### Aim of the exercise
Find every line in the records below that contains "bottom", and copy it.

### Supplied records
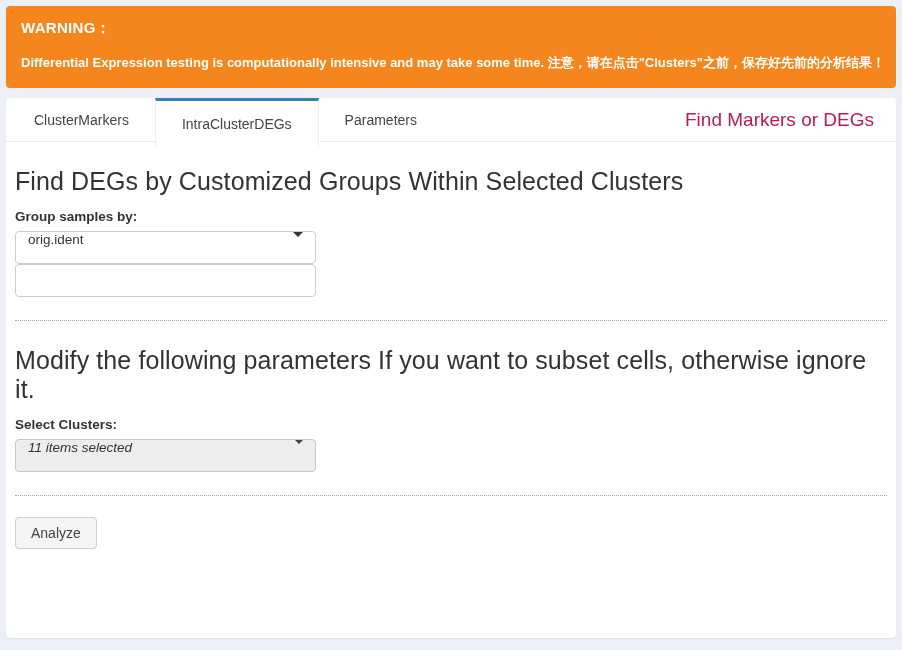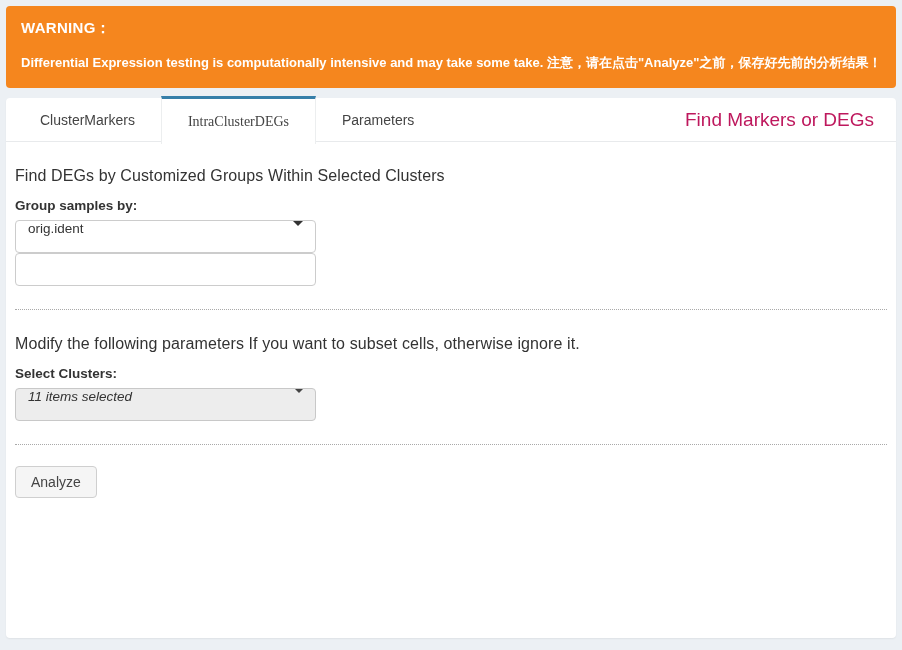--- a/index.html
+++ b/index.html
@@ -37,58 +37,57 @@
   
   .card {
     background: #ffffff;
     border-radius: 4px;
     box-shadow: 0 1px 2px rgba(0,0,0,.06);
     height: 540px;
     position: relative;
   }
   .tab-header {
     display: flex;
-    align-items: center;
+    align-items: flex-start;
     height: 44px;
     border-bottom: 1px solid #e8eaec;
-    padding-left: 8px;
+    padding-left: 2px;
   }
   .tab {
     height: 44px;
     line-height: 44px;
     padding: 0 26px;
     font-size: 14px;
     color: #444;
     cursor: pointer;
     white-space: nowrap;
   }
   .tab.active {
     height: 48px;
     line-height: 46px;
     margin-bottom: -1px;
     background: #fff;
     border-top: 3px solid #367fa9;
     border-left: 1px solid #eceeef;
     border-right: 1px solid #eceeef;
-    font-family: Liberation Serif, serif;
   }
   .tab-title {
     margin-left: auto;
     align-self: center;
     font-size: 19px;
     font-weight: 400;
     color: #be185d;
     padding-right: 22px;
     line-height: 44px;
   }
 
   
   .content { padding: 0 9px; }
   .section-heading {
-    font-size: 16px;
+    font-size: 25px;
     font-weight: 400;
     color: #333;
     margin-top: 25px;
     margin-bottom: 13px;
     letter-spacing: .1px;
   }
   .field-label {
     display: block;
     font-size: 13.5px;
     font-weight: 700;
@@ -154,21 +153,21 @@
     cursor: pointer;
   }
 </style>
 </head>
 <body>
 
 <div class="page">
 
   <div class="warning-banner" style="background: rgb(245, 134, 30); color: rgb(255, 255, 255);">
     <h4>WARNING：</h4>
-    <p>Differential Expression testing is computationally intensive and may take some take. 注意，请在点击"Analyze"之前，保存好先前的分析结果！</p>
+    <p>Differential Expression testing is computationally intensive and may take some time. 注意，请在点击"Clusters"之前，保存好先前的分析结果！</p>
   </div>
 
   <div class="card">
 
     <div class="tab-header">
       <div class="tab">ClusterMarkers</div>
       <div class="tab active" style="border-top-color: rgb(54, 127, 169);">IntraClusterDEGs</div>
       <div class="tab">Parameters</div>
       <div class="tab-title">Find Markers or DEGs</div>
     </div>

### Written answer
     border-bottom: 1px solid #e8eaec;
     margin-bottom: -1px;
     margin-bottom: 13px;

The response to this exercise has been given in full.